Les données publiques dessinent un gisement précis : de l'ordre de 106 maisons individuelles, environ 97 logements occupés par leur propriétaire, 171 diagnostics publiés pour 1 000 résidences principales. Ce volume ne préjuge d'aucune éligibilité individuelle : il indique seulement où se concentrent, à Milon-la-Chapelle, les situations où le scénario décrit sur cette page a le plus de chances d'être pertinent.
Pour rendre les montants comparables, la base de calcul est fixée à 120 m², en zone H1a : après un bouquet complet, la consommation recule d'environ 16 500 kWh par an, soit près de 1 770 € au tarif de référence. Côté financement, l'assiette est plafonnée à 40 000 € HT dès trois classes gagnées, l'aide ANAH s'échelonne de 4 000 € à 32 000 € selon le revenu fiscal de référence, et l'accompagnement obligatoire est pris en charge jusqu'à 2 000 €.

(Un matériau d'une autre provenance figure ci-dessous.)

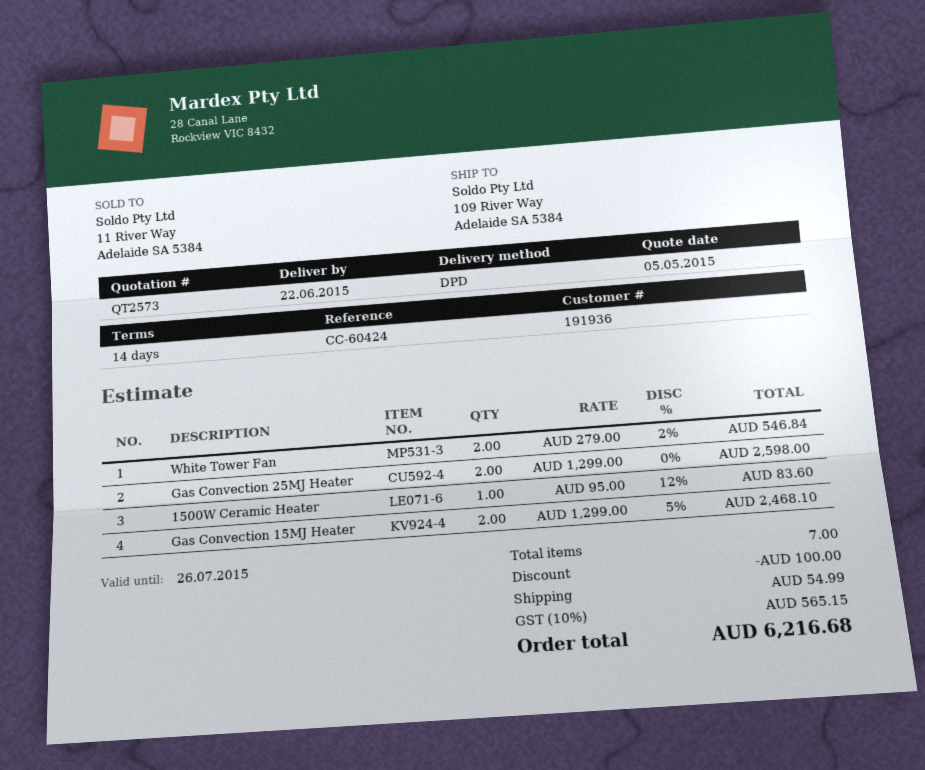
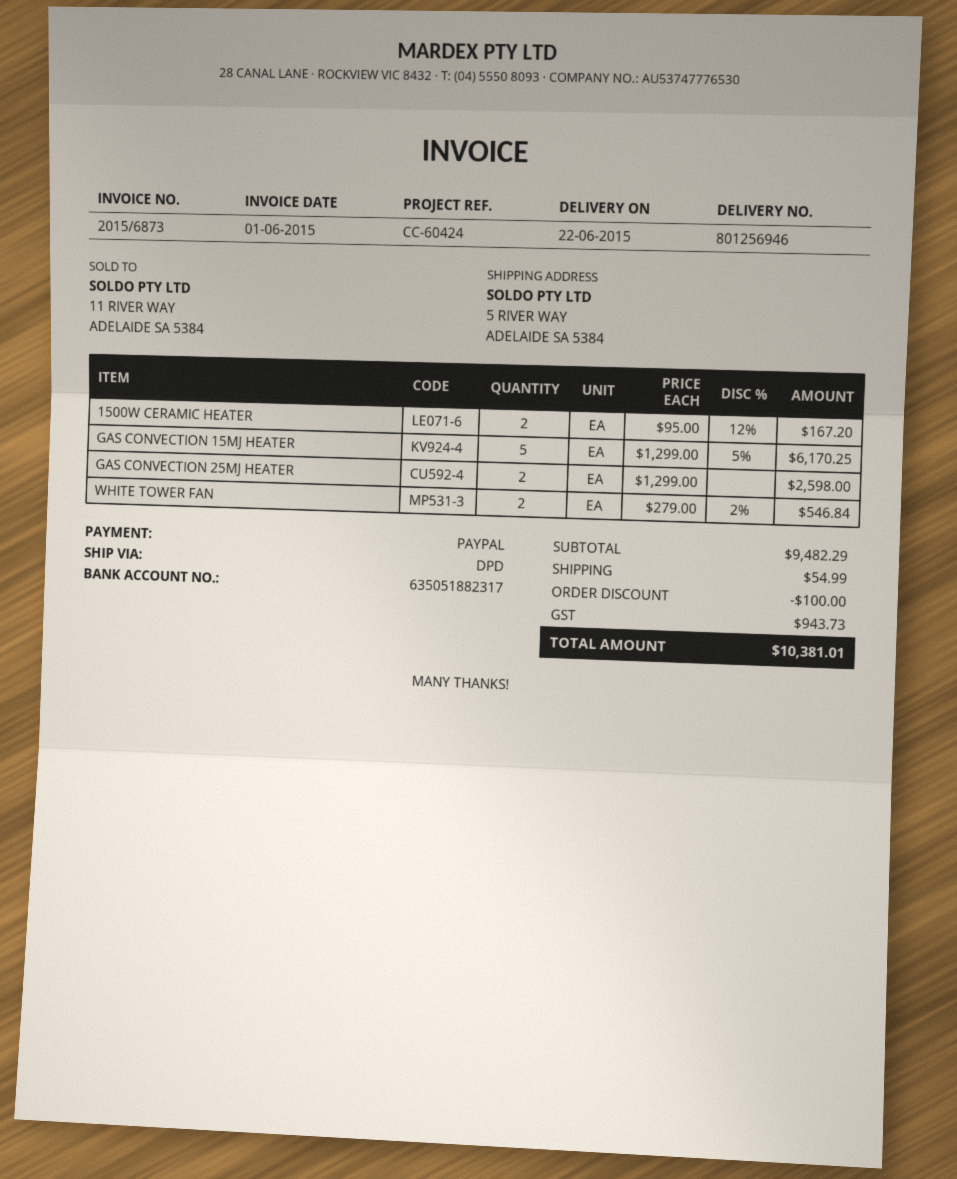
ship to: 109 River Way, Adelaide SA 5384 -> 5 RIVER WAY, ADELAIDE SA 5384
1500W Ceramic Heater: 1 x 95.00 - 12% = 83.60 -> 2 x 95.00 - 12% = 167.20
Gas Convection 15MJ Heater: 2 x 1299.00 - 5% = 2468.10 -> 5 x 1299.00 - 5% = 6170.25
tax: 565.15 -> 943.73
total: 6216.68 -> 10381.01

Trois pièces décident du versement à Milon-la-Chapelle : le devis portant une perméance compatible avec un mur capillaire (µ faible), l'attestation RGE de un artisan formé aux enduits chaux-chanvre et le relevé d'humidité des maçonneries avant fermeture. Leur absence ne fait pas perdre le droit à l'aide — jusqu'à 32 000 € — mais elle en gèle le paiement.
Base ADEME : 19 diagnostics enregistrés à Milon-la-Chapelle, soit un taux de 171 pour 1 000 logements. Plus ce taux est élevé, plus la demande adressée à un artisan formé aux enduits chaux-chanvre est soutenue — et plus il faut anticiper la réservation d'un créneau pour la rénovation d'un bâti antérieur à 1948 (dix à seize semaines).
Trésorerie du projet à Milon-la-Chapelle : 6 000 € de reste à charge pour le profil le plus aidé, accompagnement pris en charge jusqu'à 2 000 €. Un éco-prêt de quinze ans ramène l'effort à 35 € par mois, à comparer aux 1 770 € d'économie annuelle auxquels le bâti ancien participe.
Contexte urbain à Milon-la-Chapelle : 111 résidences principales pour 295 habitants. Sur la rénovation d'un bâti antérieur à 1948, cela se traduit par des contraintes d'accès, d'occupation temporaire du domaine public et de livraison qui pèsent réellement sur le prix final.
Le climat entre dans le calcul réglementaire : la zone H1a applicable à Milon-la-Chapelle correspond à une base de 250 kWh/m²/an. Plus cette base est élevée, plus la rénovation d'un bâti antérieur à 1948 rentabilise vite son surcoût, à performance identique.
Maisons ou logements collectifs, la réponse technique diffère : à Milon-la-Chapelle, la part de maisons atteint 96 % du parc (106 logements). Pour la rénovation d'un bâti antérieur à 1948, cela signifie que l'avis de l'architecte des Bâtiments de France en abords protégés conditionne la majorité des chantiers plutôt qu'une minorité de cas.
Combien d'occupants, quels besoins : avec 2.66 personne(s) par résidence principale à Milon-la-Chapelle, les besoins d'eau chaude et de renouvellement d'air se déduisent directement. C'est sur cette base, et sur 120 m², que la rénovation d'un bâti antérieur à 1948 doit être dimensionné.